There are a lot of A-list actors who you wouldn't normally expect—like Benicio del Toro, Glenn Close, and John C. Reilly—how did you snag them?
I think they were fans of Marvel and I think they liked the script and I think, more importantly, we got along. I had to have meetings with all of them, or get on the phone with them, and I skyped with Del Toro. And we did that all very early on. Those are three of my favorite actors and three people I really admire and the opportunity to put them in a Marvel movie, in a large or a small way, was very exciting for me. I was choosing my favorite actors and going to them and telling them what the situation was. And I think, in some ways, I know Benicio went into it thinking the script was good and he and I definitely got along, but now that he's seen the movie, he really gets the whole picture.
What was it like working with two of your main actors not being cast?
I've worked a lot with characters who weren't there in the past, so it wasn't too weird. In some ways, it's easy, because every take that your non-existent characters are there, it's perfect, because you don't have to worry about performance there on the day.

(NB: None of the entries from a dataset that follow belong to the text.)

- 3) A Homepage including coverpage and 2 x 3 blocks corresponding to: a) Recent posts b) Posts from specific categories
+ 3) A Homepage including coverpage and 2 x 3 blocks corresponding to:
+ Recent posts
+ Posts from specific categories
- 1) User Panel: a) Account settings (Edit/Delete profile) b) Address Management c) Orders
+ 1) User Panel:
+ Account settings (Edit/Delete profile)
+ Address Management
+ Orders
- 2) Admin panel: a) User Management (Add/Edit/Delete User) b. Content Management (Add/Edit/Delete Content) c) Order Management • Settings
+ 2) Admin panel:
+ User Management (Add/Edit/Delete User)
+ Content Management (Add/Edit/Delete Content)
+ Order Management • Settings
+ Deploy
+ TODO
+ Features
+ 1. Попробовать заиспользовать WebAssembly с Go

I think it was really about creating the right dynamic with the dialogue, between the actors. And that's really where my brother, Sean Gunn, came in. He was the negative space that Chris Pratt, Zoe Saldana and Dave Bautista bounced off of. And if you look at the Guardians when we were on set, Sean was a vital part of those guys—he came in every day, totally prepared, and he had to drive a lot of those scenes forward. Rocket really drives a lot of those scenes—you look at that 12% scene for example. He's this ingredient and he hopefully gets the attention he deserves.

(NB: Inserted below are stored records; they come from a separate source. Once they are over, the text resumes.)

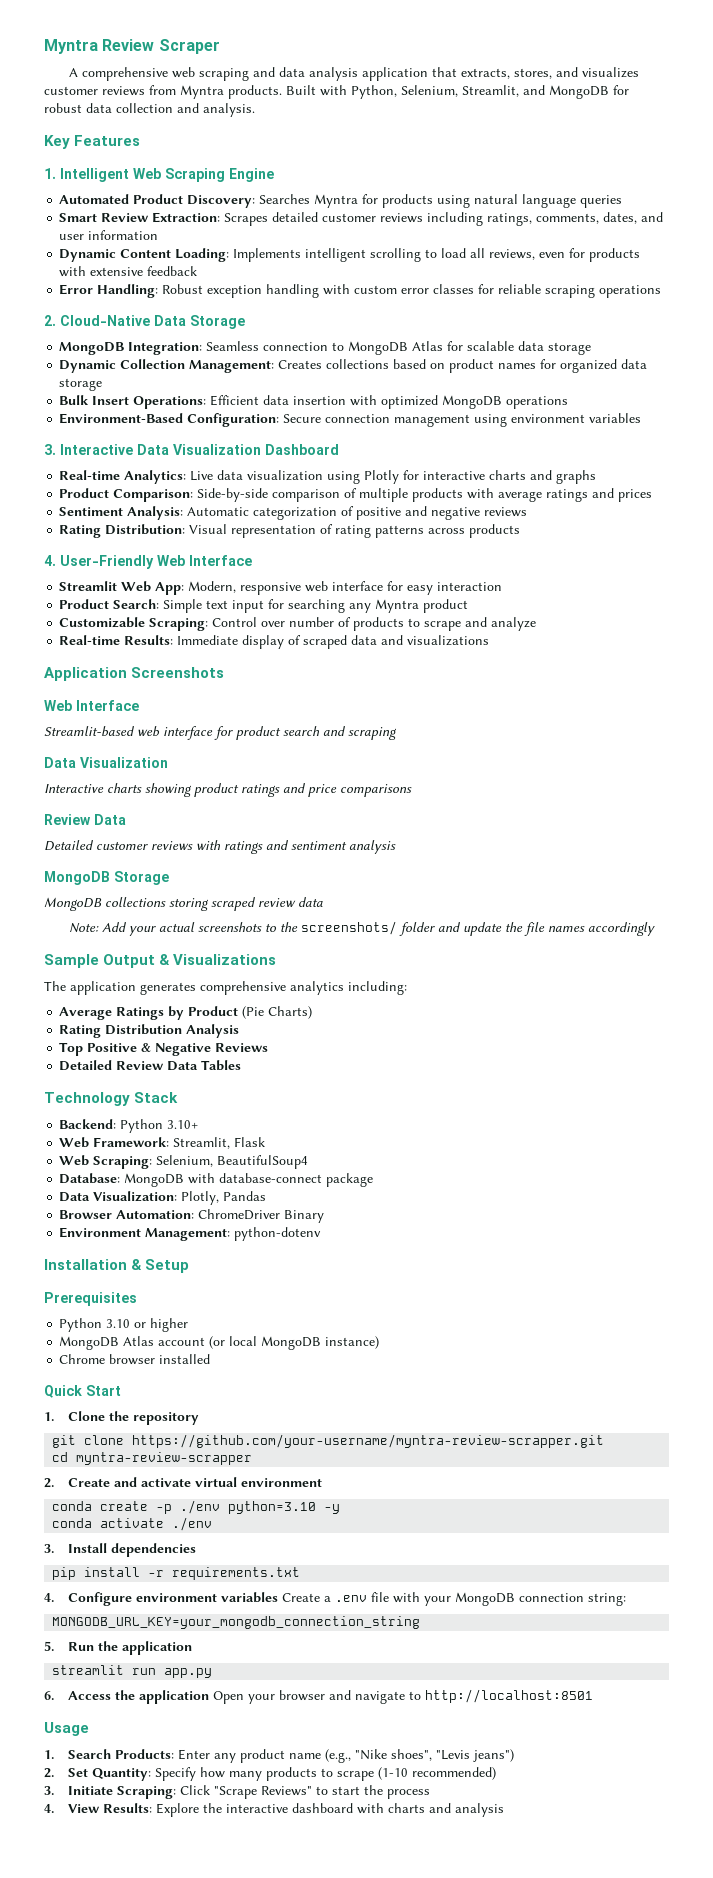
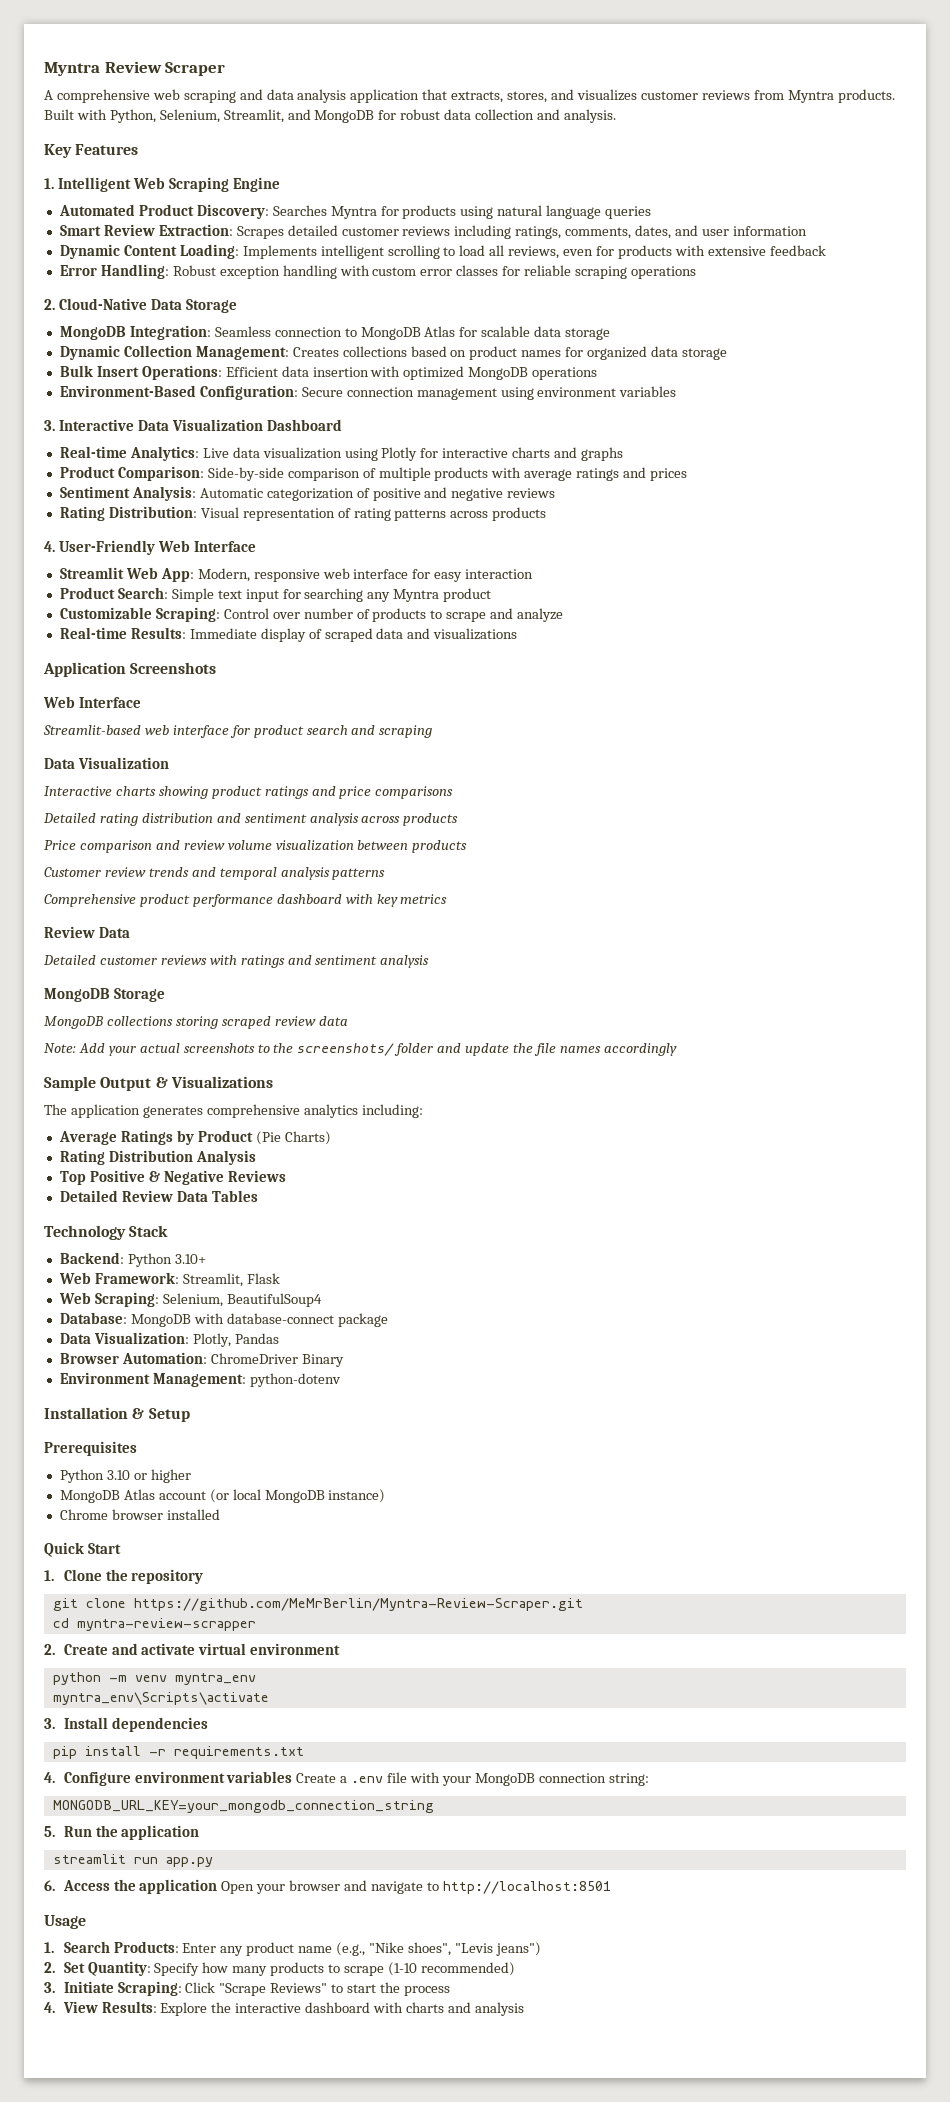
+ Detailed rating distribution and sentiment analysis across products
+ Price comparison and review volume visualization between products
+ Customer review trends and temporal analysis patterns
+ Comprehensive product performance dashboard with key metrics
- git clone https://github.com/your-username/myntra-review-scrapper.git
+ git clone https://github.com/MeMrBerlin/Myntra-Review-Scraper.git
- conda create -p ./env python=3.10 -y
- conda activate ./env
+ python -m venv myntra_env
+ myntra_env\Scripts\activate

This seems like the reverse "Avengers," where you set up the universe and you spin them off from that.
That's a great way to state it. I like that.

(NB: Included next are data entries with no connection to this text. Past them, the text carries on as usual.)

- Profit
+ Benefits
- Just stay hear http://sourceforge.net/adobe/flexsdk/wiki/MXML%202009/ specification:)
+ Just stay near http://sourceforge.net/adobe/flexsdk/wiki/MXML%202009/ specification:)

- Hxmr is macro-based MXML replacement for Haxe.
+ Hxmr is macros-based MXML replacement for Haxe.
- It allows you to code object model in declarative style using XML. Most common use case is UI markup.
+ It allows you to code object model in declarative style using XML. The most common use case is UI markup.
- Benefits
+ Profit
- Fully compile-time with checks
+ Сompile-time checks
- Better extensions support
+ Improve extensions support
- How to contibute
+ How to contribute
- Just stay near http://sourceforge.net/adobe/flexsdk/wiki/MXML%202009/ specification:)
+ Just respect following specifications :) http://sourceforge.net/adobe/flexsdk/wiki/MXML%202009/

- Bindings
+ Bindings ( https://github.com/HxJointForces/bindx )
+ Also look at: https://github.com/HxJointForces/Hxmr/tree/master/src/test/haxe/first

Who do you think is best suited for their own spin-off?
I think any of these characters are worthy of a spin-off movie. And not even just the main characters, but I wouldn't mind seeing Yondu or Nebula or any of those other characters get spun off too. I think there are a lot of interesting characters in this world that I'd love to develop further.
Do you have any idea where the sequel will be headed?
Well, ever since the beginning I had an idea of where these characters are going. For me, this isn't one story, it's really about beginning the journey of these characters as a team and as individuals. I think it's really about… I always had an idea about where these characters are going. I know a lot of things about Drax and Rocket that have yet to come. And it's really not so much about what those stories are but how those will be partitioned in films—how much we tell in any one of these films. I know a lot about Peter Quill's father and there's only three people that do—me, Kevin Feige, and Michael Rooker. And I only told Rooker because he's delivering him to his father, so I had to tell him the backstory of all that.
Rooker's got a big mouth.
He's also got a short memory, so I'm not too worried about it.
There's some speculation that Joss Whedon will step down after "Avengers 2"—would you want to take over?
I love Joss but I love the 'Guardians.' So I hope we can continue this team. I don't think it's something that are like the minor leagues and 'The Avengers' are the major leagues. I'd rather bring the 'Guardians' on this movie or the potential next movie—I want to do that. I love these characters and I love outer space and there are so many stories you can tell out there. That's really my interest right now.